De Saint-Aignan s’exécuta, après s’être incliné profondément devant la belle-sœur de Sa Majesté :

— Amyntas, dit-il, est un peu plus âgé que Tircis ; ce n’est pas un berger tout à fait disgracié de la nature ; même on dit que les Muses ont daigné sourire à sa naissance comme Hébé sourit à la jeunesse. Il n’a point l’ambition de briller ; il a celle d’être aimé, et peut-être n’en serait-il pas indigne s’il était bien connu.

Ce dernier paragraphe, renforcé d’une œillade meurtrière, fut envoyé droit à mademoiselle de Tonnay-Charente, qui supporta le choc sans s’émouvoir.
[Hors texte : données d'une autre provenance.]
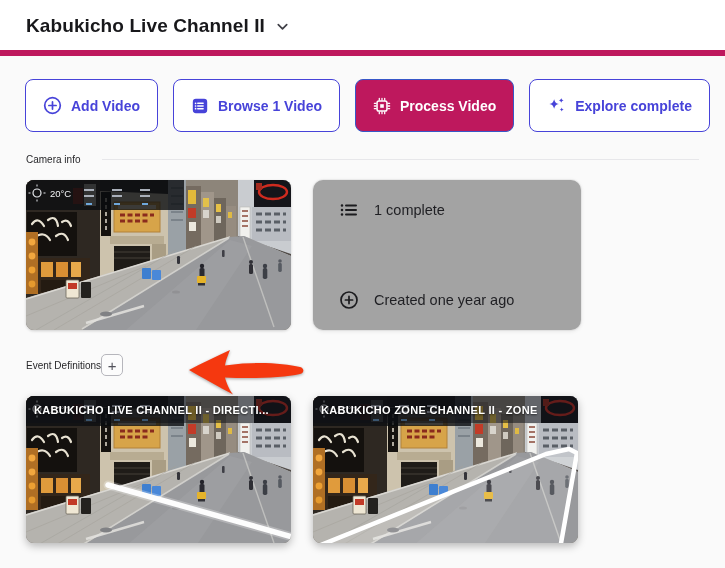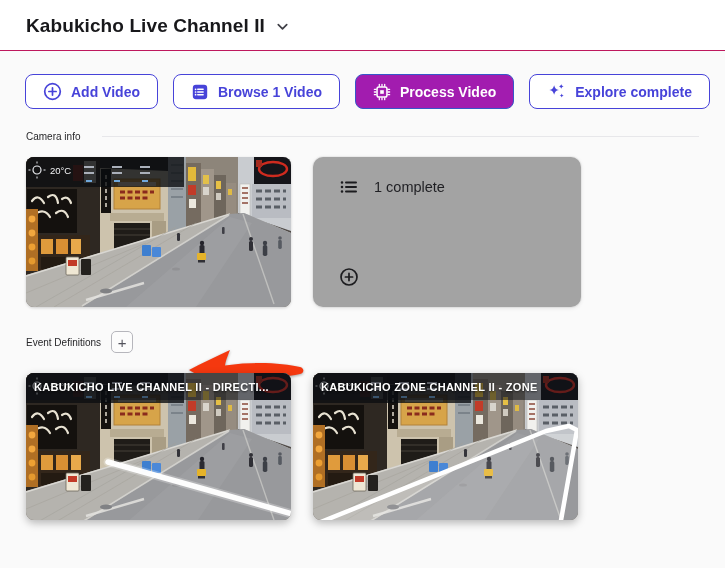--- a/index.html
+++ b/index.html
@@ -14,7 +14,7 @@
   .page { position:relative; width:725px; height:568px; }
 
   
-  .header { background:#fff; padding:15px 26px 13px; border-bottom:1px solid #be185d; }
+  .header { background:#fff; padding:15px 26px 13px; border-bottom:6px solid #be185d; }
   .title-row { display:flex; align-items:center; gap:10px; cursor:pointer; width:max-content; }
   .page-title { font-size:19px; font-weight:700; color:#18181b; letter-spacing:.1px; }
   .subtitle { font-size:13px; color:#71717a; margin-top:4px; }

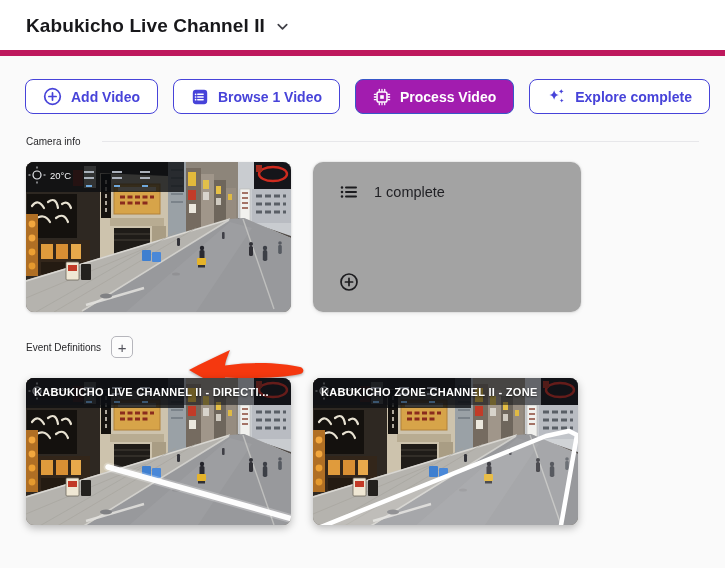--- a/index.html
+++ b/index.html
@@ -23,7 +23,7 @@
   .toolbar { display:flex; gap:15px; padding:23px 24px 0 25px; }
   .btn {
     display:inline-flex; align-items:center; gap:9px;
-    height:35px; padding:12px 17px; border-radius:8px;
+    height:53px; padding:12px 17px; border-radius:8px;
     font-family:inherit; font-size:14px; font-weight:700;
     border:1.5px solid #4743d9; color:#4743d9; background:#fff; cursor:pointer;
     white-space:nowrap;

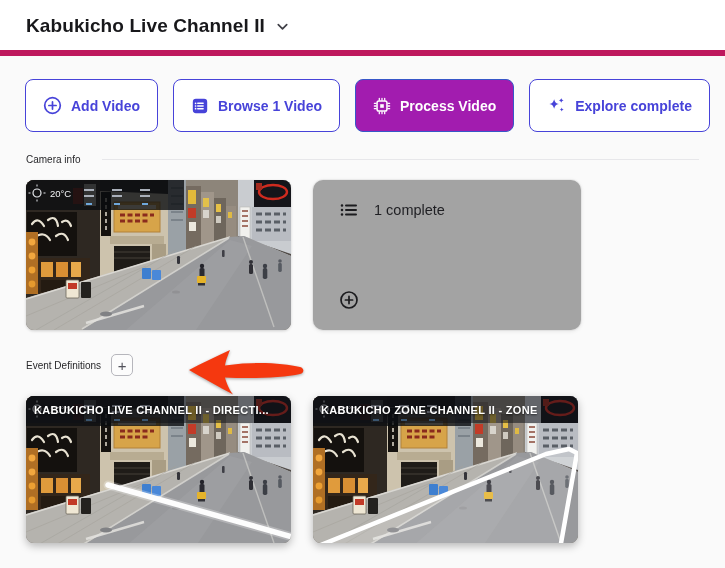--- a/index.html
+++ b/index.html
@@ -28,7 +28,7 @@
     border:1.5px solid #4743d9; color:#4743d9; background:#fff; cursor:pointer;
     white-space:nowrap;
   }
-  .btn.primary { background:#a21caf; border-color:#3757c8; color:#fff; }
+  .btn.primary { background:#be185d; border-color:#3757c8; color:#fff; }
   .btn svg { flex:none; }
 
   

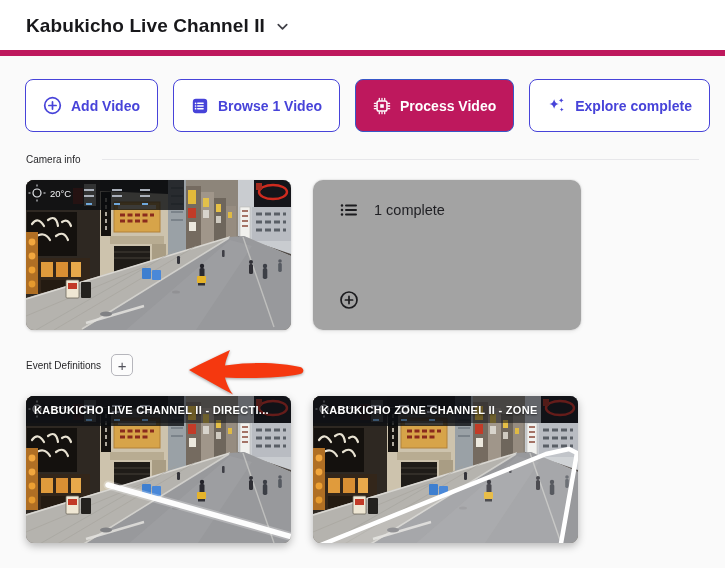--- a/index.html
+++ b/index.html
@@ -264,6 +264,7 @@
               <path d="M10 6.4v7.2M6.4 10h7.2" stroke="#1c1c1f" stroke-width="1.7" stroke-linecap="round"></path>
             </svg>
         </span>
+        <span>Created one year ago</span>
       </div>
     </div>
   </div>

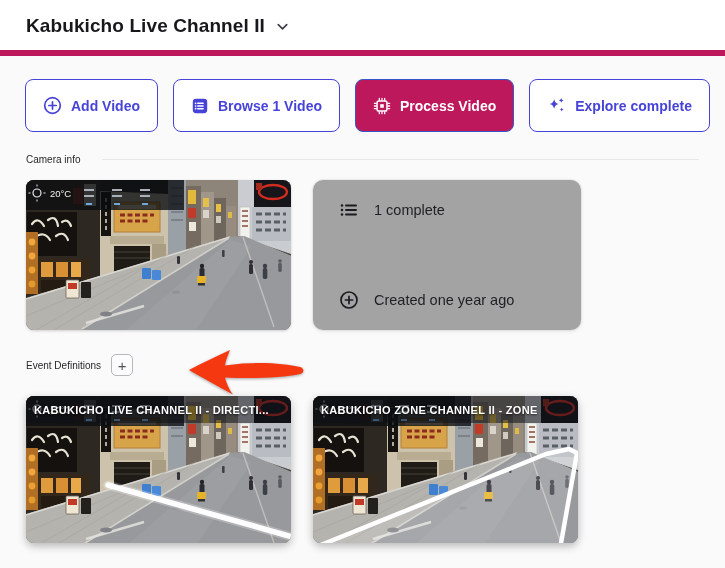--- a/index.html
+++ b/index.html
@@ -55,7 +55,7 @@
   .stat-row svg { flex:none; }
 
   
-  .event-head { display:flex; align-items:center; gap:10px; margin:24px 26px 4px; }
+  .event-head { display:flex; align-items:center; gap:0; margin:24px 26px 4px; }
   .add-event-btn {
     width:22px; height:22px; border:1px solid #b6b6bc; border-radius:5px;
     background:#fcfcfc; color:#52525b; font-size:15px; line-height:19px;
Mais la modestie et l’adresse de l’allusion avaient produit un bon effet ; Amyntas en recueillit le fruit en applaudissements ; la tête de Tircis lui-même en donna le signal par un consentement plein de bienveillance.

— Or, continua de Saint-Aignan, Tircis et Amyntas se promenaient un soir dans la forêt en causant de leurs chagrins amoureux. Notez que c’est déjà le récit de la dryade, Mesdames ; autrement eût-on pu savoir ce que disaient Tircis et Amyntas, les deux plus discrets de tous les bergers de la terre. Ils gagnaient donc l’endroit le plus touffu de la forêt pour s’isoler et se confier plus librement leurs peines, lorsque tout à coup leurs oreilles furent frappées d’un bruit de voix.

— Ah ! ah ! fit-on autour du narrateur. Voilà qui devient on ne peut plus intéressant.